2.2. The Hydraulic System Model

This section shows the use of AMESim to build the hydraulic system model for the hydraulic support. A dimensional gain module is introduced to match the variable dimensions and consider the difference between the software variable dimensions. The hydraulic circuit diagram is shown in Figure 2. A model of the completed hydraulic system is shown in Figure 3. The dimension parameters of the hydraulic cylinder are shown in

Table 4. Dimension parameters of the hydraulic cylinder.

Hydraulic Cylinder	External Diameter/mm	Internal Diameter/mm	Piston Stroke/mm
First-stage cylinder	560	500	2110
Second-stage cylinder	380	350	2100
Balance jack cylinder	320	230	800

.

Based on the above mechanical and hydraulic system models, the mechanical and hydraulic system modules for the hydraulic support are derived using MATLAB/Simulink. The solver in ADAMS Plant is set to C++, and the communication time is 0.0001 s. The interaction simulation model is chosen, and the variable step size ode45 function is chosen in the Simulink solver. The co-simulation platform for the hydraulic support based on the mechanical and hydraulic system modules is shown in Figure 4.

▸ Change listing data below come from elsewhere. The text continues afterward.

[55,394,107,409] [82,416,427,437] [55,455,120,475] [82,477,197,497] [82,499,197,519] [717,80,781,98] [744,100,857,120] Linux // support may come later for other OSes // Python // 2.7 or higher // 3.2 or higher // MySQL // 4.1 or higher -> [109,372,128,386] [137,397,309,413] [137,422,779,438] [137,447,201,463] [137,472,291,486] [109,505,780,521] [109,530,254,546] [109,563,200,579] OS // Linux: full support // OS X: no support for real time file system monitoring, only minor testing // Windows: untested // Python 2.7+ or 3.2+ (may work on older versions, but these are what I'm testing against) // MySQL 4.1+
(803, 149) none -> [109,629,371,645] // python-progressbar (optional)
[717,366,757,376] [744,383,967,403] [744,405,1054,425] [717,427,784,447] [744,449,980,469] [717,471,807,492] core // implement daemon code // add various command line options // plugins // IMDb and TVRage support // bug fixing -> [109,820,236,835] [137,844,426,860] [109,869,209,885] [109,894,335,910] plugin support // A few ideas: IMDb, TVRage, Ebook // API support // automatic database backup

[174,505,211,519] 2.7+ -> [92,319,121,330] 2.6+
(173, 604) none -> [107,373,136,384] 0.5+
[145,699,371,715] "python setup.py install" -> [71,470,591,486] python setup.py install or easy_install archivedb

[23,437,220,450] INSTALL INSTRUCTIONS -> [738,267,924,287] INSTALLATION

2.3. Simulation of the Hydraulic Support Lifting Process

The main purpose of this section is to verify the rationality of the collaborative simulation platform by simulating the hydraulic support lifting process. During the test, the external load of the hydraulic support is ignored, and only gravity is considered. The rated flow rate of the pump station is set to 1500 L/min, the initial height of the hydraulic support is 3.2 m, and the simulation operation time is 35 s.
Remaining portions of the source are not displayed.